ASSIGNMENT ::
Go over the entries below line by line, copying each one that contains the word "style".

DATA FOR ANALYSIS ::
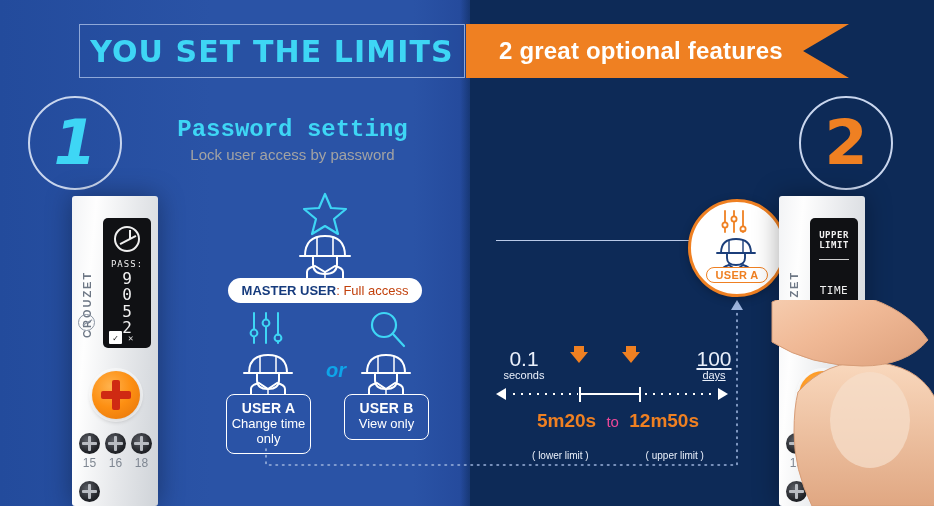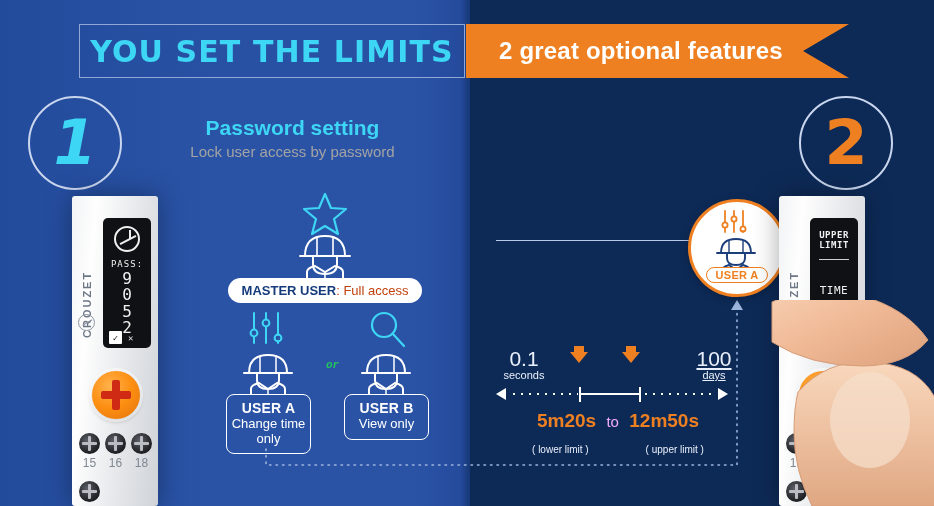--- a/index.html
+++ b/index.html
@@ -63,7 +63,7 @@
 
   
   .head-left{ position:absolute; left:150px; top:116px; width:285px; text-align:center; }
-  .head-left .h{ color:#3ed6f5; font-size:21px; font-weight:bold; }
+  .head-left .h{ color:#3ed6f5; font-size:24px; font-weight:bold;font-family:Liberation Mono, monospace; }
   .head-left .s{ color:#a3a3a3; font-size:15px; margin-top:3px; }
 
   .head-right{ position:absolute; left:496px; top:116px; width:270px; }

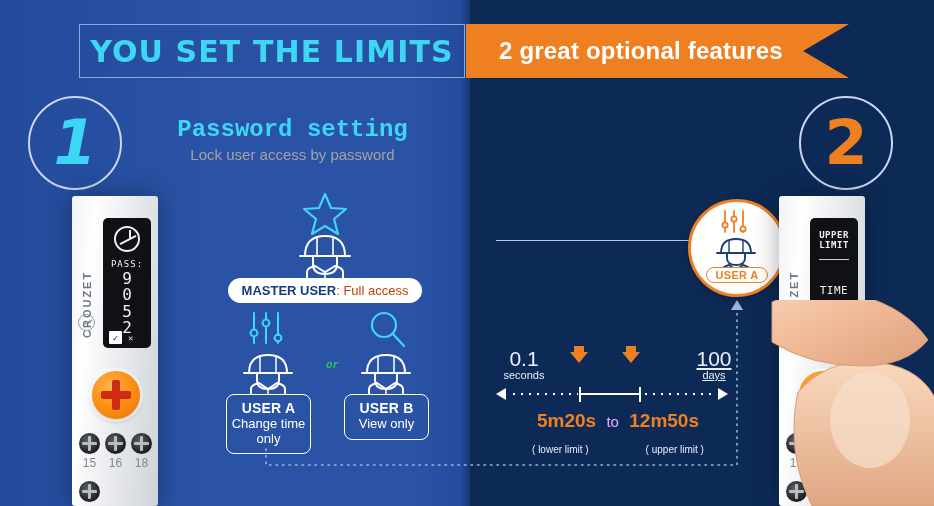--- a/index.html
+++ b/index.html
@@ -178,8 +178,8 @@
   
   .user-group{ position:absolute; left:222px; top:305px; width:220px; }
   .or-label{
-    position:absolute; left:104px; top:54px; color:#22c55e;
-    font-size:11px; font-weight:bold; font-style:italic;font-family:Liberation Mono, monospace;
+    position:absolute; left:104px; top:54px; color:#0ea5e9;
+    font-size:20px; font-weight:bold; font-style:italic;
   }
   .ucard{
     position:absolute; width:85px; border:1.4px solid #ffffff; border-radius:8px;

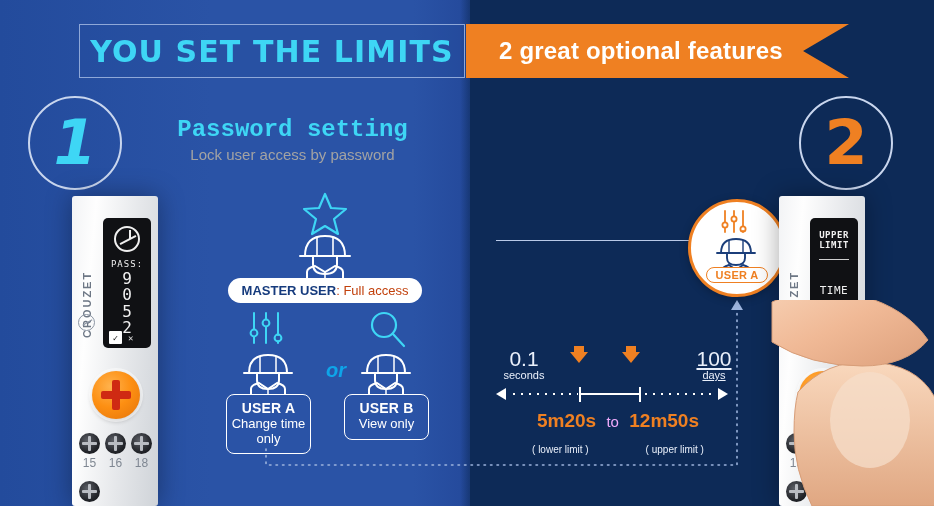--- a/index.html
+++ b/index.html
@@ -253,7 +253,7 @@
   .limits{ position:absolute; left:0; top:64px; width:252px; text-align:center; }
   .limits .row1{ font-size:19px; }
   .limits .row1 .val{ color:#ef8022; font-weight:bold; }
-  .limits .row1 .to{ color:#f0abfc; font-size:15px; padding:0 5px; }
+  .limits .row1 .to{ color:#ec4899; font-size:15px; padding:0 5px; }
   .limits .row2{ margin-top:7px; }
   .limits .row2 span{ color:#eaf0fb; font-size:10px; }
   .limits .row2 .sp{ display:inline-block; width:48px; }

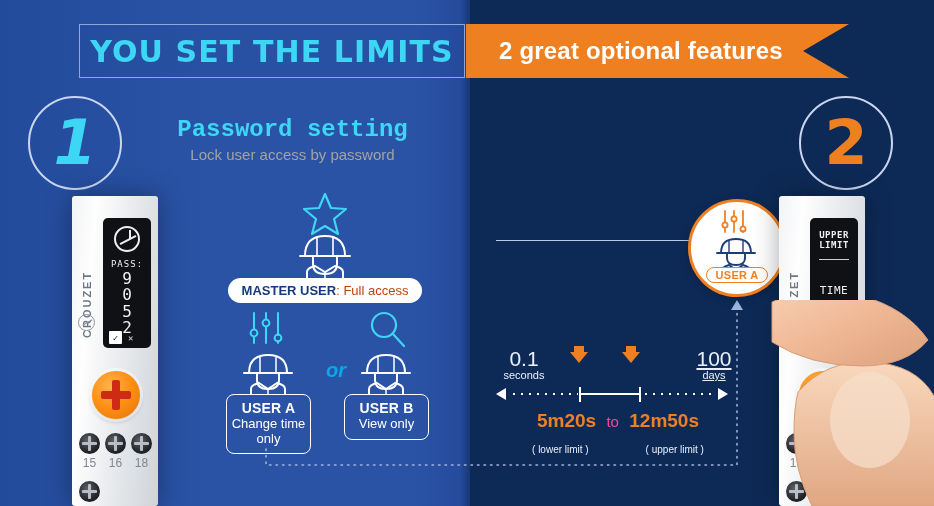--- a/index.html
+++ b/index.html
@@ -254,7 +254,7 @@
   .limits .row1{ font-size:19px; }
   .limits .row1 .val{ color:#ef8022; font-weight:bold; }
   .limits .row1 .to{ color:#ec4899; font-size:15px; padding:0 5px; }
-  .limits .row2{ margin-top:7px; }
+  .limits .row2{ margin-top:13px; }
   .limits .row2 span{ color:#eaf0fb; font-size:10px; }
   .limits .row2 .sp{ display:inline-block; width:48px; }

WRITTEN RESPONSE ::
-    font-size:11px; font-weight:bold; font-style:italic;font-family:Liberation Mono, monospace;
+    font-size:20px; font-weight:bold; font-style:italic;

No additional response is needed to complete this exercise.